Third, the siting, in Omaha in the ‘40s, of the Glenn Martin airplane factory (which made the Enola Gay that dropped the Abomb on Hiroshima) and later of the Strategic Air Command directly tied Omaha’s economy to the use of military airpower and made Omaha an emblem of “Fortress America.” Once SAC and STRATCOM were firmly on board the Pentagon gravy train, it was easy for Omaha to reach for more gravy, particularly as the old sources of economic energy, like the stockyards and other agriculturally based industries, departed to more rural sites.
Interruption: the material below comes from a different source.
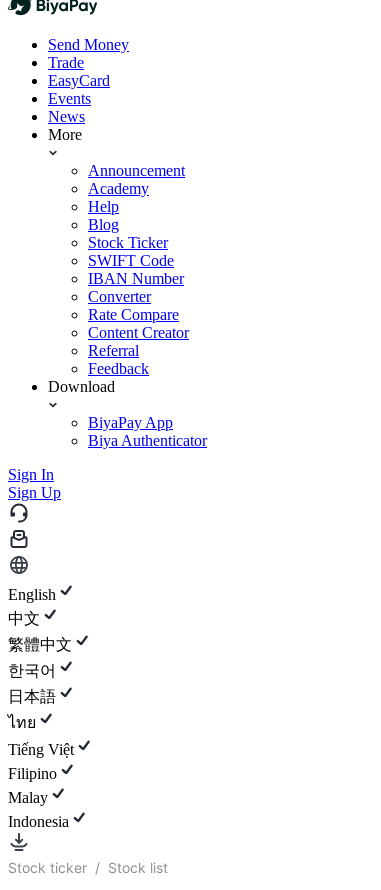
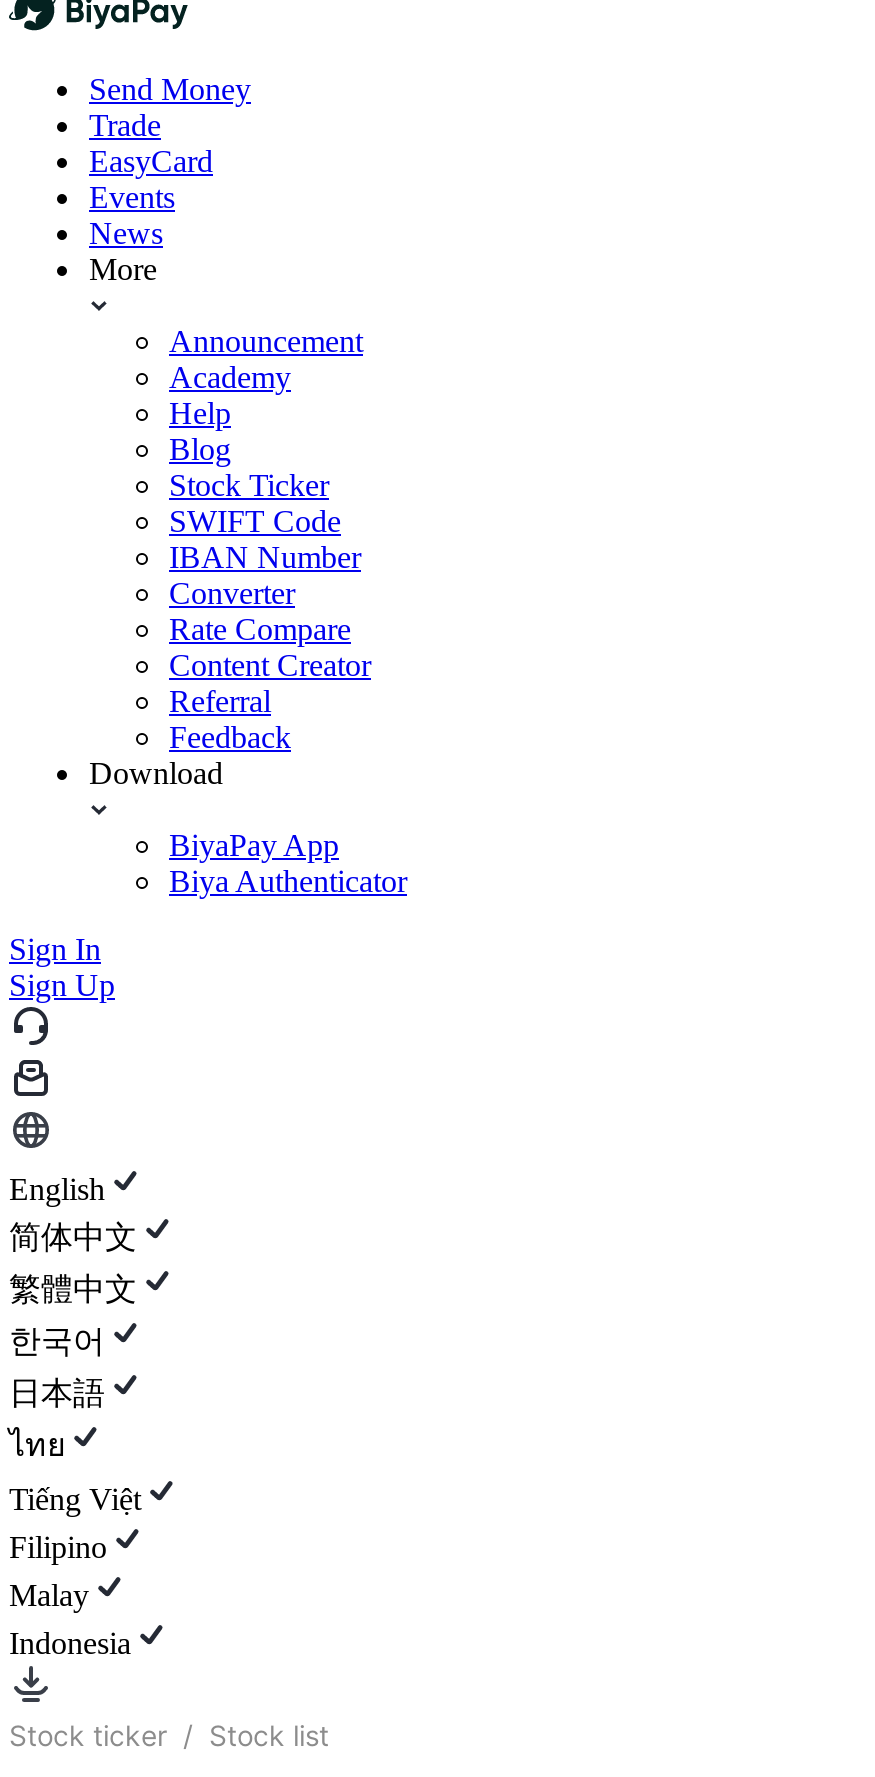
- 中文
+ 简体中文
Fourth, all of this was part of a larger economic and political shift that, in the terrible economic times of the 1880s-90s and again in the depressed 1930s, destroyed the culture of the small farm that gave life to visions of peace and economic justice. Nebraska went from having 50 percent of its population on farms to under five percent — in effect killing off the Jefferson’s democratic dream of independent landholders. The Farm Bureau, essentially a large farmer-insurance company combine, purported to represent the few farmers that remained. And the unions, denuded of power by what Truman called the “slave labor act” — the Taft Hartley Act of 1947 — were forced to look inward.
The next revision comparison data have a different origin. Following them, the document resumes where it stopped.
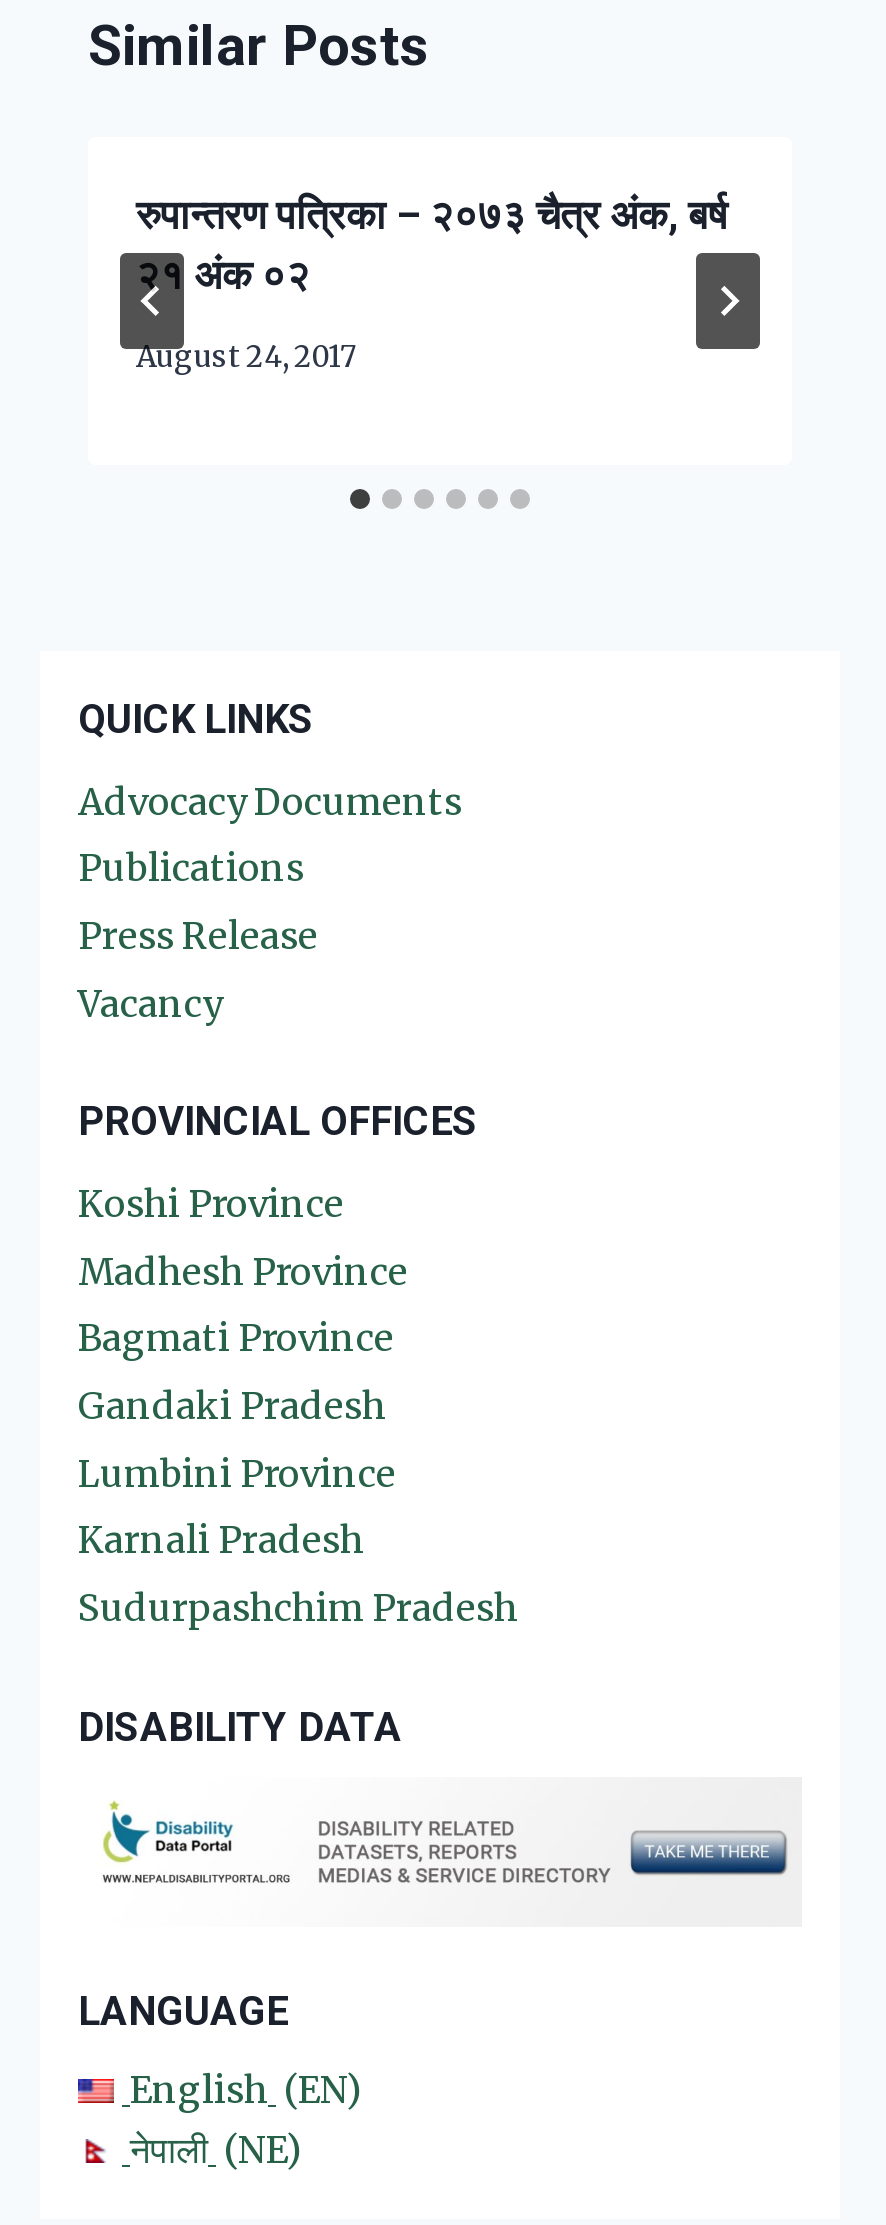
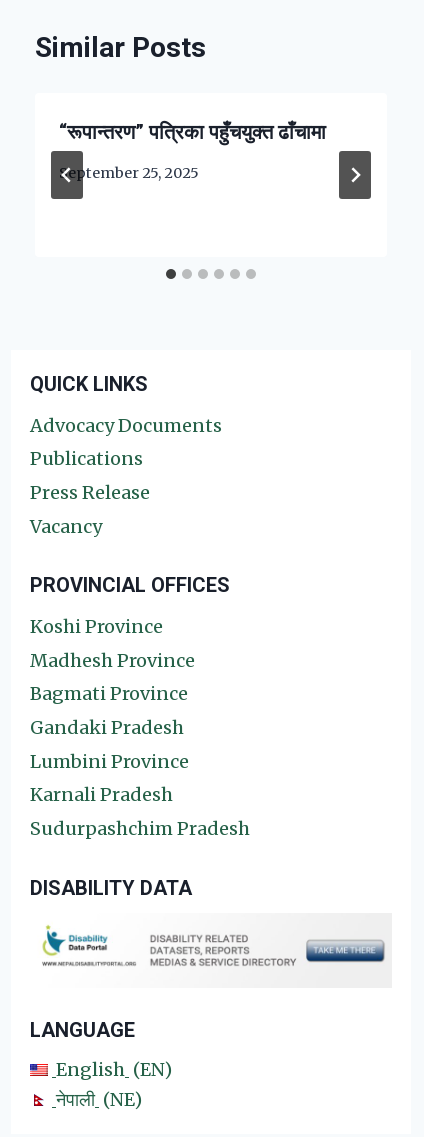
- रुपान्तरण पत्रिका – २०७३ चैत्र अंक, बर्ष
- २१ अंक ०२
+ “रूपान्तरण” पत्रिका पहुँचयुक्त ढाँचामा

- August 24, 2017
+ September 25, 2025
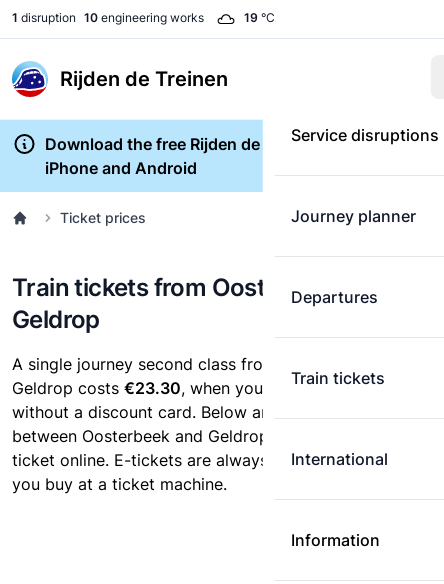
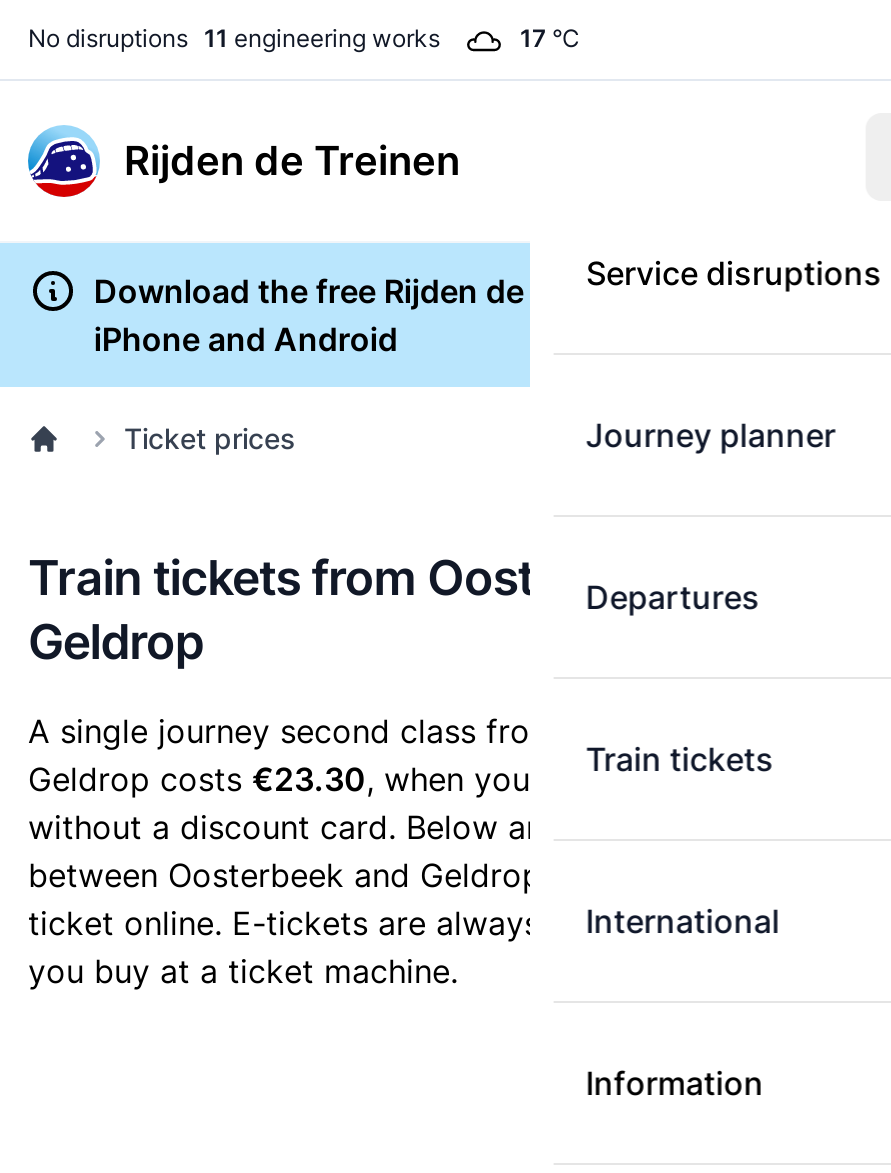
- 1 disruption 10 engineering works
+ No disruptions 11 engineering works

- 19 °C
+ 17 °C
Though World War II was caused by the knuckleheadedness of our post World- War I failure to support a strong League of Nations and World Court in 1918, and our complicity in allowing a vindictive Versailles Treaty to go ahead, it gave us the sense that we were fighting a ‘worth it’ war. We had Nazis to stop and a “yellow peril” to contain. And though we prevented most Jewish refugees from Nazism from coming to our shores during WWII and did nothing to protest the concentration camps, after the war we told ourselves that we were fighting to prevent the genocide of the Chosen People.
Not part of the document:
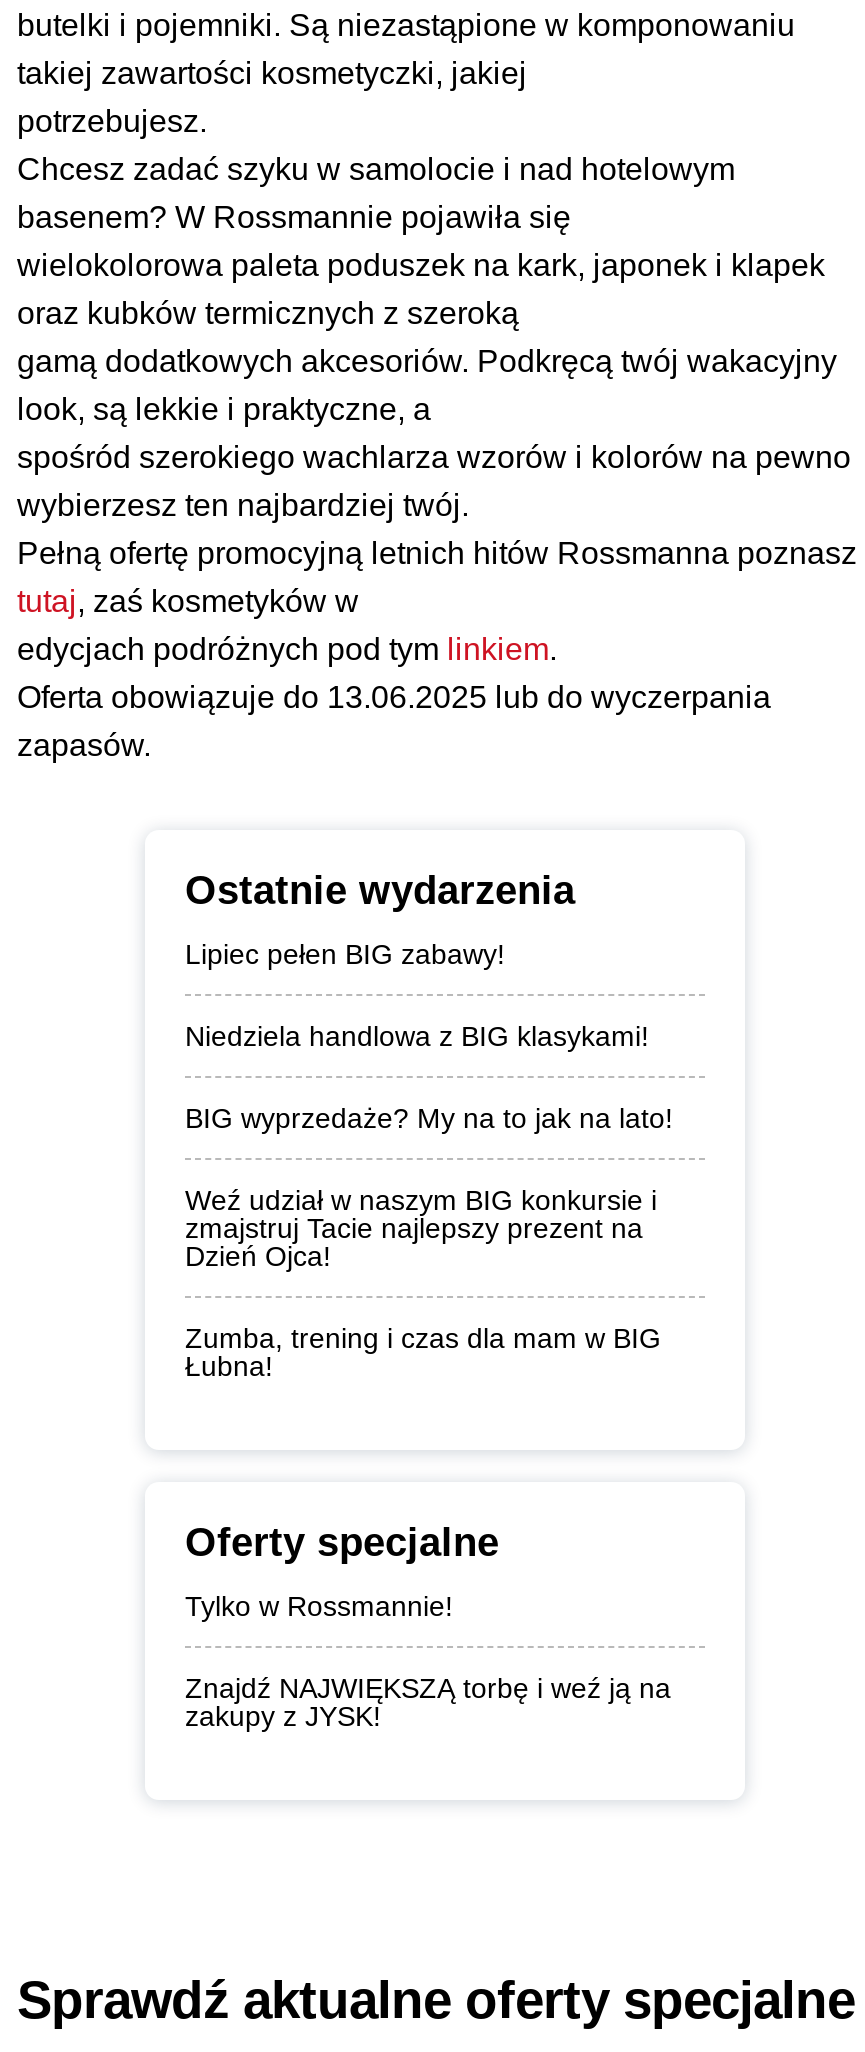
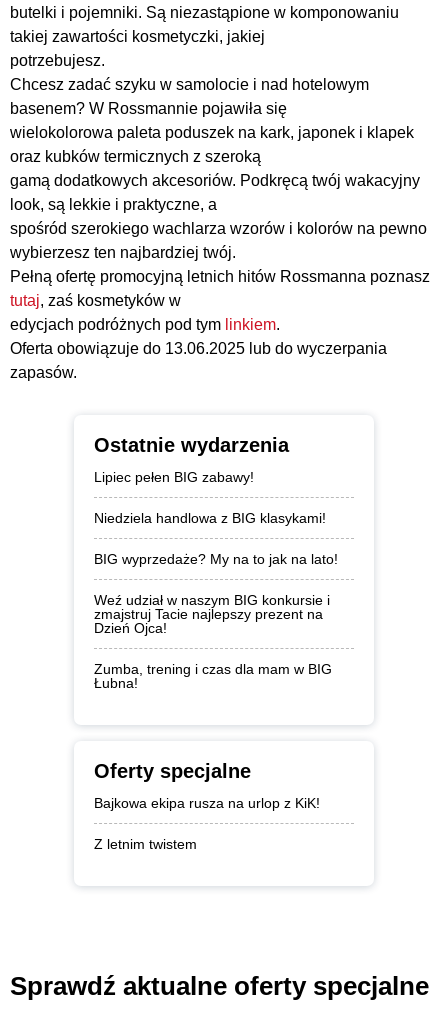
- Tylko w Rossmannie!
+ Bajkowa ekipa rusza na urlop z KiK!

- Znajdź NAJWIĘKSZĄ torbę i weź ją na
- zakupy z JYSK!
+ Z letnim twistem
We emerged from World War II proud, the world’s one superpower, the only possessor of nuclear weapons, and promptly saw the whole heroic fable we had composed about ourselves fighting Nazism and the concentration camps being re-played in our battle against Stalinism and the gulags. The World-Herald, the war-mongering spirit of SAC Commander, General Curtis LeMay, and the popular cultural productions so effectively dissected in the film “Atomic Café” galvanized us to fight with Joe McCarthy against “Communists” everywhere, especially egghead Communists.

Once the “standpatters” had organized the economy, popular culture, and the media to serve militaristic visions during the ’40s and ’50s, little remained but to count the ballots already marked in people’s heads. The peace roots of our history had gone dormant.

One could go to later Nebraska contrarian movements — the conscientious resisters of World War II; Dwight Dell’s 1952 campaign for the Senate opposing the Korean War; UNL physicist Herbert Jehle’s leadership in “Omaha Action,” only the second U.S. protest against ICBMs targeted at the Soviet Union (Herbert was a student of Dietrich Bonhoeffer and a correspondent of Albert Einstein concerning what peace requires); Carl Davidson’s formulations concerning the relationship between universities and militarism while a graduate student at UNL; Rural Nebraskans for Peace’s 1968 action agenda leading into 1970s NFP; the Nebraskans active in Vietnam Veterans Against the War. One could point to the work of my wife Betty as NFP State Coordinator; of Sen. Ernie Chambers and Hughes and Lela Shanks who brought civil rights and peacemaking together; of Marilyn McNabb and the other organizers of the Nuclear Freeze and NO MX movements. One could speak of Larry Zink’s groundbreaking efforts to establish a statewide NFP presence and make Nebraska a ‘peace state’ once again; of Loyal and Mary Alice Park’s Cat Lovers Against the Bomb Calendar work; Don Tilley’s Peace Park; and a host of other activities too numerous to mention.

It is my belief though that, even now, our deepest roots are not red. Our best have not favored red meat violence as the road to a good society. We now have new media tools and a new generation ready to return to our roots. We can do it. And if we again eat our farrow in 2008, what hope for us?